Un Drachen de l'armée impériale allemande.

Construction et usageModifier

Mis au point par l’allemand August von Parseval en 1898, le drachen fut déployé par les deux camps (les français en réalisèrent des copies jusqu'à l'introduction du "Caquot" en 1916) près des lignes de front pour permettre le réglage des tirs d'artillerie et la surveillance des mouvements de l'ennemi.

Il constituait un progrès notable sur les ballons sphériques utilisés auparavant (type "Fleurus" pour l'armée française en 1914) : il pouvait monter plus haut et surtout fonctionner par vent important sans rendre malade l'équipage (les ballons sphériques étaient balayés dans tous les sens par des vents de 36 km/h et plus, le Drachen de 54 km/h, le "Caquot" de 90 km/h).

Il complète le travail des avions de reconnaissance, et est surnommé « saucisse » par les français à cause de sa forme.

Les "drachen" étaient protégés par des pièces de DCA au sol car ils subissaient souvent l'attaque d'avions adverses.
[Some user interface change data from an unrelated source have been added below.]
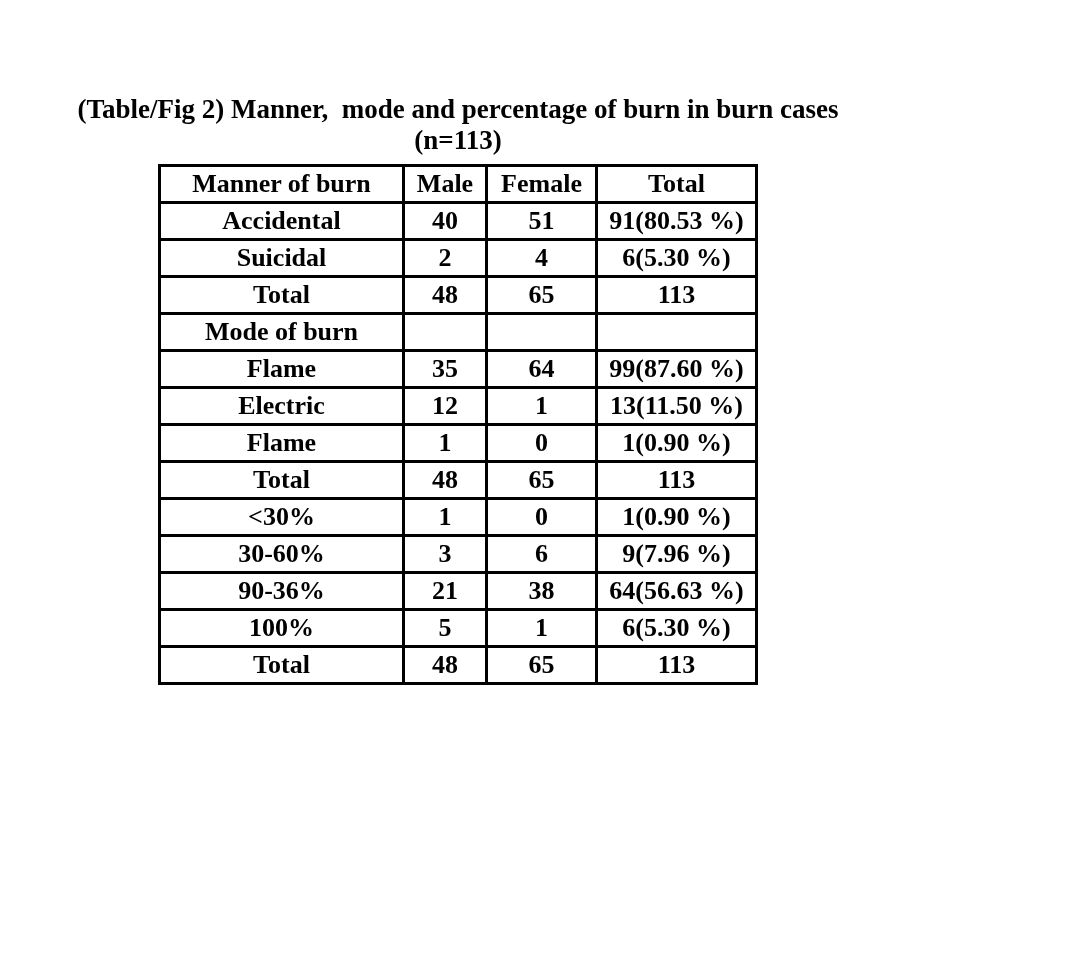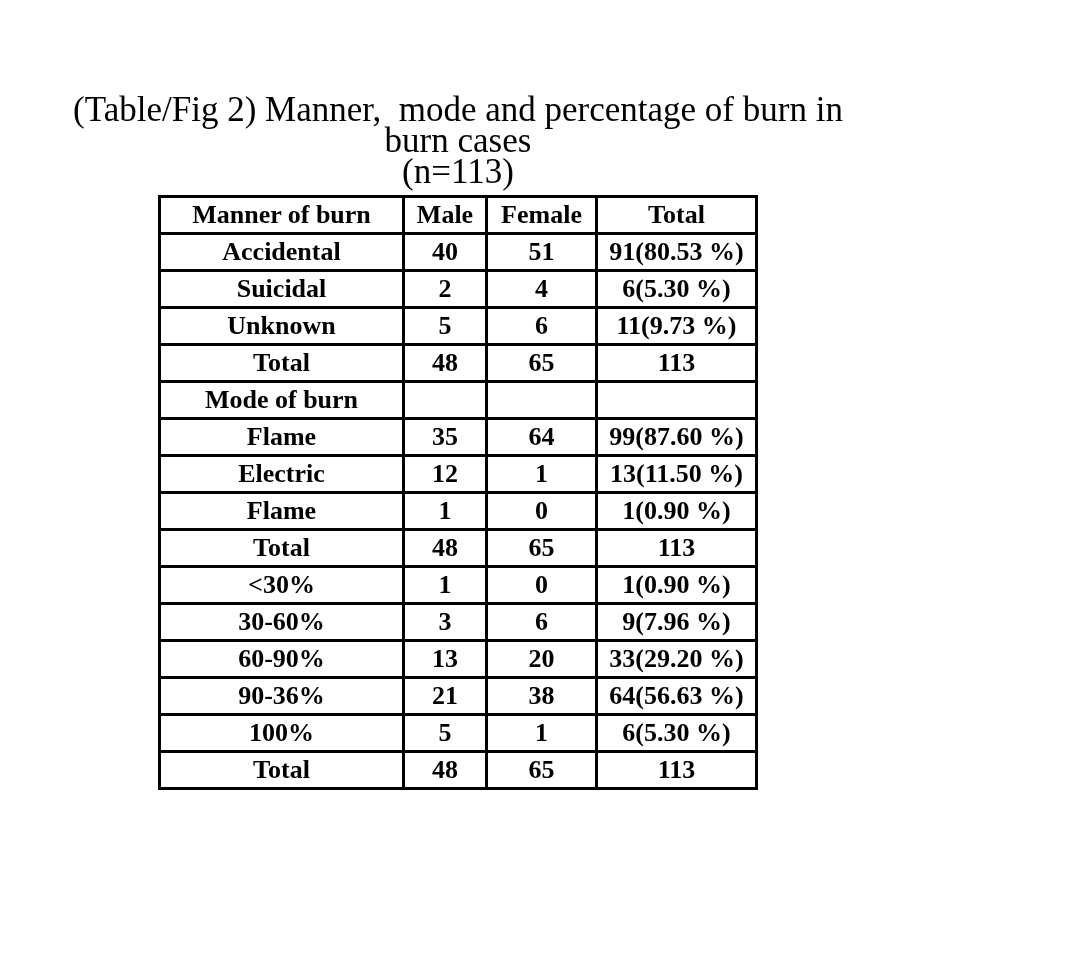--- a/index.html
+++ b/index.html
@@ -15,22 +15,22 @@
     color: #000000;
   }
   .figure {
     position: absolute;
     left: 58px;
     top: 94px;
     width: 800px;
     text-align: center;
   }
   .title-line {
-    font-weight: normal;
-    font-size: 35px;
+    font-weight: bold;
+    font-size: 27px;
     line-height: 31px;
     white-space: pre-wrap; 
   }
   table.burn-table {
     margin: 8px auto 0 auto;
     border-collapse: collapse;
     table-layout: fixed;
     border: 3px solid #a21caf;
   }
   table.burn-table col.c-label  { width: 244px; }
@@ -82,26 +82,20 @@
           <td>51</td>
           <td>91(80.53 %)</td>
         </tr>
         <tr>
           <td>Suicidal</td>
           <td>2</td>
           <td>4</td>
           <td>6(5.30 %)</td>
         </tr>
         <tr>
-          <td>Unknown</td>
-          <td>5</td>
-          <td>6</td>
-          <td>11(9.73 %)</td>
-        </tr>
-        <tr>
           <td>Total</td>
           <td>48</td>
           <td>65</td>
           <td>113</td>
         </tr>
         <tr>
           <td>Mode of burn</td>
           <td></td>
           <td></td>
           <td></td>
@@ -136,26 +130,20 @@
           <td>0</td>
           <td>1(0.90 %)</td>
         </tr>
         <tr>
           <td>30-60%</td>
           <td>3</td>
           <td>6</td>
           <td>9(7.96 %)</td>
         </tr>
         <tr>
-          <td>60-90%</td>
-          <td>13</td>
-          <td>20</td>
-          <td>33(29.20 %)</td>
-        </tr>
-        <tr>
           <td>90-36%</td>
           <td>21</td>
           <td>38</td>
           <td>64(56.63 %)</td>
         </tr>
         <tr>
           <td>100%</td>
           <td>5</td>
           <td>1</td>
           <td>6(5.30 %)</td>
Ils étaient la cible favorite de l'as belge Willy Coppens qui en abattit 34 en 1918 avec son Hanriot HD 1.

L'aérostierModifier

L'aérostier envoyait ses informations au sol par message sur papier lesté d'un caillou, ou par liaison téléphonique s'il était pourvu d'un poste.

La nacelle, parfois munie d'un appareil photographique, constitue une plate-forme idéale de prise de vue.

L'aérostier était officiellement le seul combattant du conflit possédant un parachute pour sauter en cas d'attaque (à leurs frais certains aviateurs s'en dotèrent aussi).